L'art. 4a de l'annexe I ALCP prévoit encore qu'en

cas de perturbations graves ou de menace de perturbations graves de son marché

de l'emploi, la Suisse et chacun des nouveaux Etats membres qui a appliqué ces

mesures transitoires notifient ces circonstances au comité mixte pour le 31 mai

2009.

Dans ce cas, le pays notifiant peut continuer à appliquer aux

travailleurs salariés occupant un emploi sur son territoire les mesures décrites

aux par. 1a, 2a et 3a jusqu'au 30 avril 2011.

b) En l'espèce, l'engagement de la ressortissante

slovaque Z.________ est subordonné au respect du principe de priorité des

travailleurs indigènes. Or, en l'espèce, si l'employeur démontre avoir fait

paraître un certain nombre d'annonces dans la presse locale en vue de recruter

une serveuse, il ne démontre pas qu'il aurait élargi ses recherches dans des

grands quotidiens, pas plus qu'il n'établit qu'il aurait effectué des

recherches auprès de l'office régional de placement en vue de l'inscription de

son offre d'emploi dans la banque de données de l'assurance chômage. L'éloignement

de l'établissement public de la recourante n'empêche pas qu'elle puisse

recruter un travailleur indigène disposant de son propre moyen de transport. (à

titre d'exemple, à l'égard d'une serveuse polonaise, PE.2006.0708 du 7 mai

2007). Dans ces conditions, c'est à juste titre que l'autorité intimée a refusé

d'autoriser la prise d'emploi.

2.

Les considérants qui précèdent conduisent au rejet du

recours, selon l'art. 35a LJPA, aux frais de la recourante qui succombe (art.

55.

al. 1 LJPA).

Par

ces motifs

la Cour de droit administratif et public

du Tribunal cantonal

arrête:

I.

Le recours est rejeté.

II.

La décision rendue le 21 avril 2008 par le Service de

l'emploi est confirmée.

III.

Un émolument judiciaire de 500 (cinq cents) francs est mis

à la charge de la recourante.

Lausanne, le 27 mai 2008

Le président: La

greffière:

Le présent arrêt est communiqué aux destinataires de

l'avis d'envoi ci-joint, ainsi qu'à l'ODM.

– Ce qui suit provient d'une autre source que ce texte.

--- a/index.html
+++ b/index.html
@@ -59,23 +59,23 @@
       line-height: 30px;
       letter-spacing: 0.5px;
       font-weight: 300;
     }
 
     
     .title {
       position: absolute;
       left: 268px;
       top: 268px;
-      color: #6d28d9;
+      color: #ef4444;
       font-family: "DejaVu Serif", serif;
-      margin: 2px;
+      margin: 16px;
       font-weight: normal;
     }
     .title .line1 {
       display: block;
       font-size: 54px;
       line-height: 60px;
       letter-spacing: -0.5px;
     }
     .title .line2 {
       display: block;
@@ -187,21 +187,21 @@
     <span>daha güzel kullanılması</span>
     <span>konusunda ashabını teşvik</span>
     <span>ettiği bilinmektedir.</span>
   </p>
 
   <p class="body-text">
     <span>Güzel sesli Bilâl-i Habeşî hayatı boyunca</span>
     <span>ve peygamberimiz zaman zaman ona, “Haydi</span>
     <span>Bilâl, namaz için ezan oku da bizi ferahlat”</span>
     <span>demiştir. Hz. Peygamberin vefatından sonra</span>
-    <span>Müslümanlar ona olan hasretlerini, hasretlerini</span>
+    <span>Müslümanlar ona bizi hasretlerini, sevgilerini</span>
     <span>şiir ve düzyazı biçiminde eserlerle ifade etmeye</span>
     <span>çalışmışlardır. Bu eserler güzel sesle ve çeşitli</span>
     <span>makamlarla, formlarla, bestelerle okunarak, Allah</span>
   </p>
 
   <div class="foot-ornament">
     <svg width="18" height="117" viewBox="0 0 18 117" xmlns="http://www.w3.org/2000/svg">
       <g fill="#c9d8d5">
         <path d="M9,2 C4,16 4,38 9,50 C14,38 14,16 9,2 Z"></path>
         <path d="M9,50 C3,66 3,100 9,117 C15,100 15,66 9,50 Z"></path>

Il peut faire l'objet, dans les trente jours suivant sa

notification, d'un recours au Tribunal fédéral. Le recours en matière de droit

public s'exerce aux conditions des articles 82 ss de la loi du 17 juin 2005 sur

le Tribunal fédéral (LTF - RS 173.110), le recours constitutionnel subsidiaire

à celles des articles 113 ss LTF. Le mémoire de recours doit être rédigé dans

une langue officielle, indiquer les conclusions, les motifs et les moyens de

preuve, et être signé. Les motifs doivent exposer succinctement en quoi l’acte

attaqué viole le droit. Les pièces invoquées comme moyens de preuve doivent

être jointes au mémoire, pour autant qu’elles soient en mains de la partie; il

en va de même de la décision attaquée.